*WORK TO COMPLETE*
The expected result is the segment of the entries that begins with the line containing "Pretzel boy hummel" and ends with the last line, copied verbatim.

*MATERIALS PROVIDED*
*****
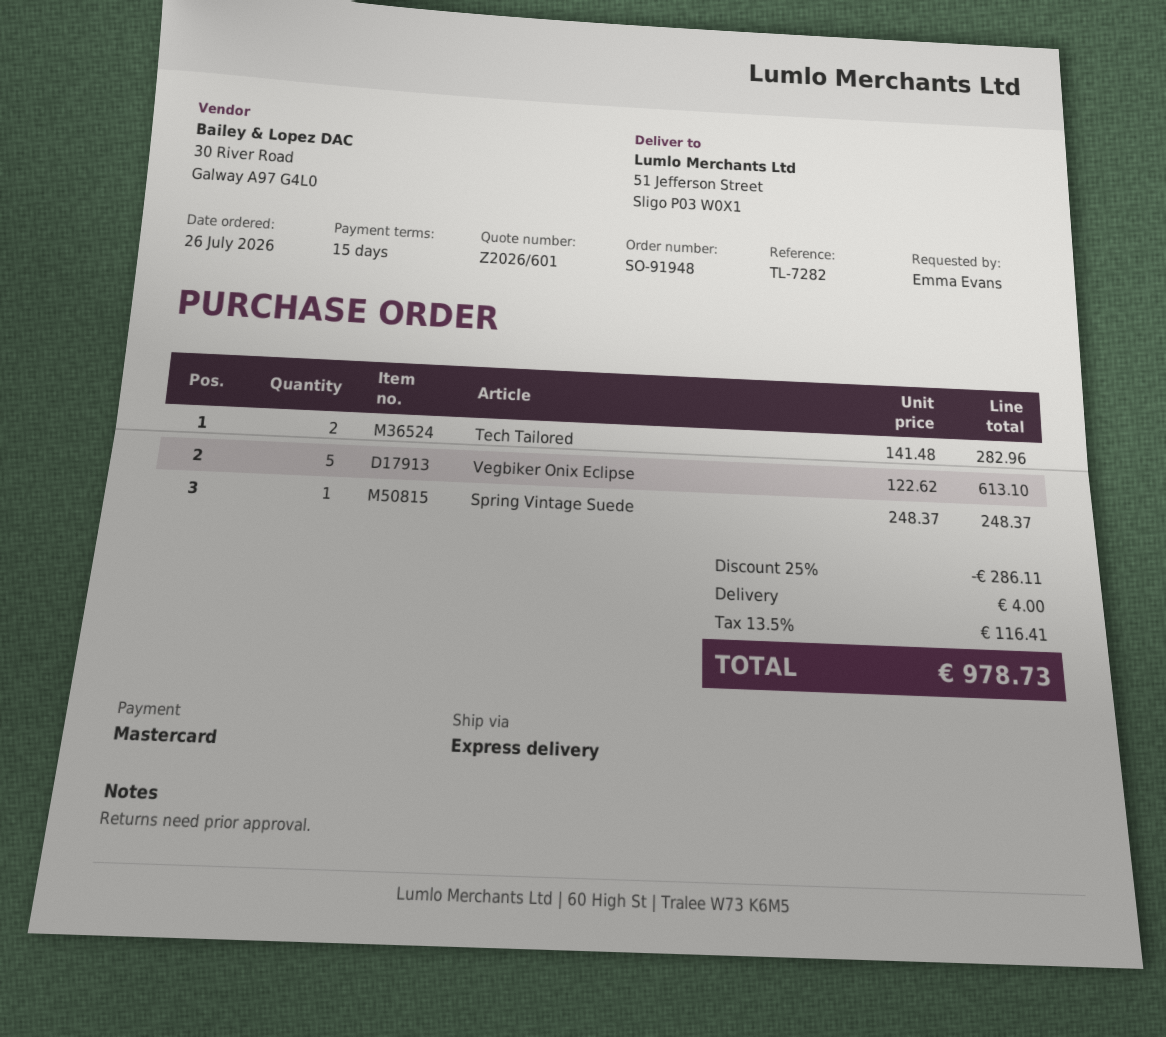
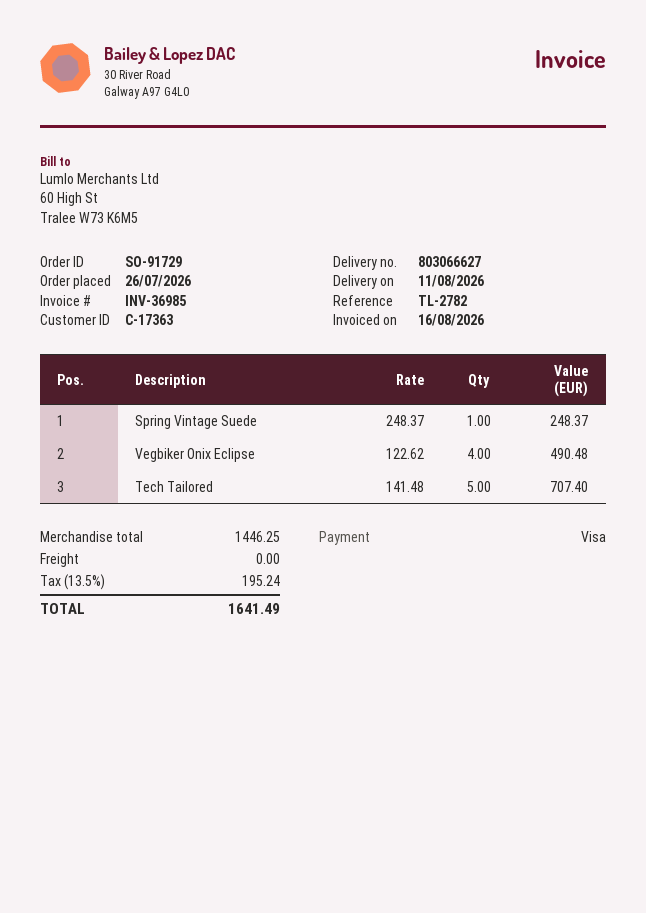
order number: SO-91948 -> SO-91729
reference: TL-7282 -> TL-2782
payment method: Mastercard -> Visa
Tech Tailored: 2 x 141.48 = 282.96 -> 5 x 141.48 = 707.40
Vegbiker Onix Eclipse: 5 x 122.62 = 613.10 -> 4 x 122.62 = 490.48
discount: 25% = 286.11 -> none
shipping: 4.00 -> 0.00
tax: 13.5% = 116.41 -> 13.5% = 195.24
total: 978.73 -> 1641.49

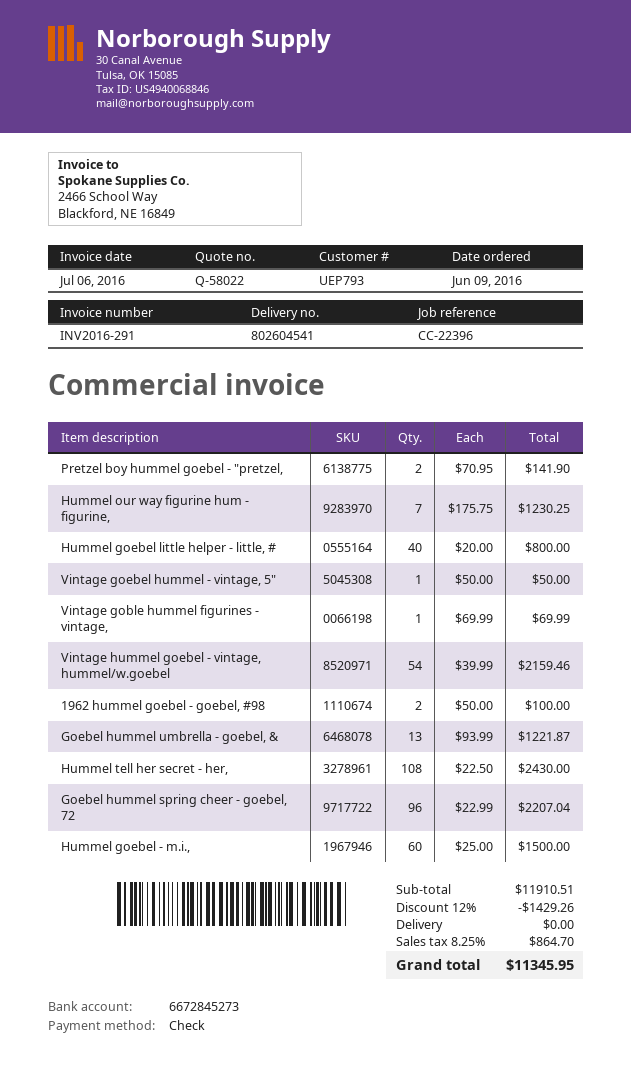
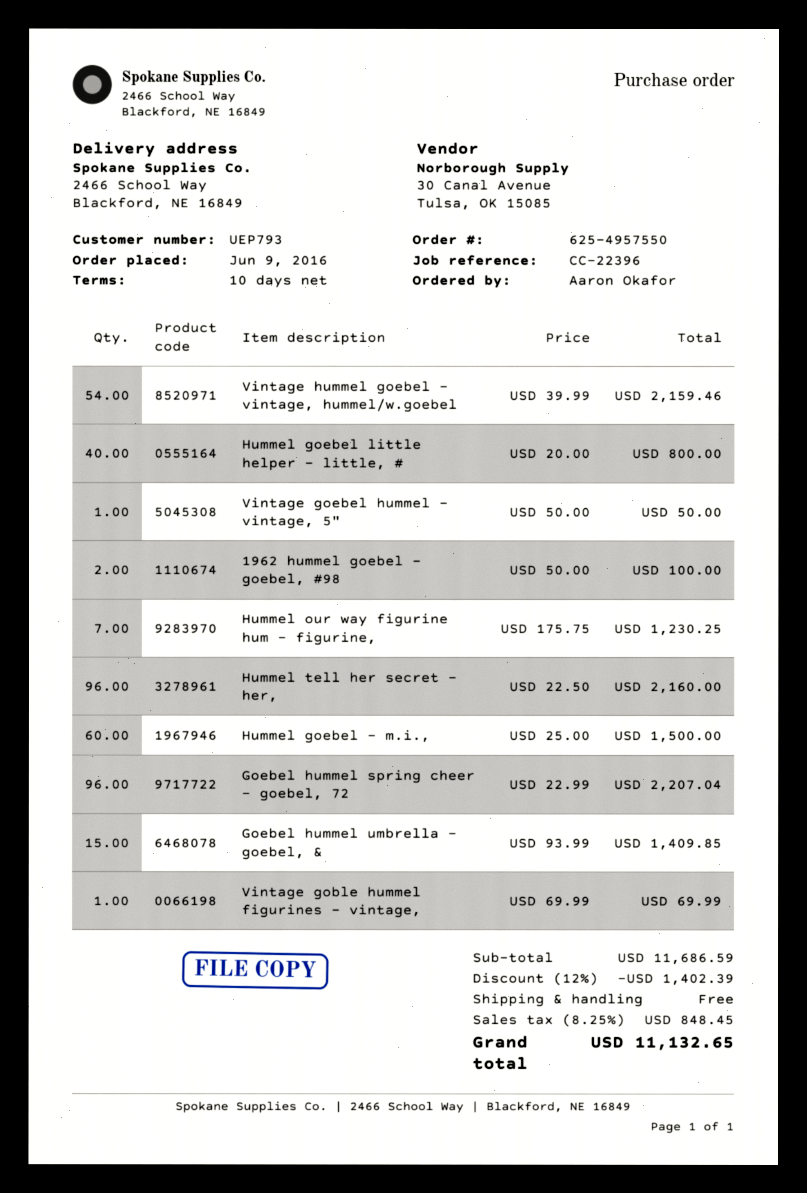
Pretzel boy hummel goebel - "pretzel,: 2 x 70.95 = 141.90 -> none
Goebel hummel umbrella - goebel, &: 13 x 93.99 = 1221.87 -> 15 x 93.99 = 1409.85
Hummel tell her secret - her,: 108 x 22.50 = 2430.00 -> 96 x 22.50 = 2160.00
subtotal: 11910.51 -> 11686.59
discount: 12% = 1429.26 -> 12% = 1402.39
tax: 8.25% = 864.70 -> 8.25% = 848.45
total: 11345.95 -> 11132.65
*****
*EXPECTED ANSWER*
Pretzel boy hummel goebel - "pretzel,: 2 x 70.95 = 141.90 -> none
Goebel hummel umbrella - goebel, &: 13 x 93.99 = 1221.87 -> 15 x 93.99 = 1409.85
Hummel tell her secret - her,: 108 x 22.50 = 2430.00 -> 96 x 22.50 = 2160.00
subtotal: 11910.51 -> 11686.59
discount: 12% = 1429.26 -> 12% = 1402.39
tax: 8.25% = 864.70 -> 8.25% = 848.45
total: 11345.95 -> 11132.65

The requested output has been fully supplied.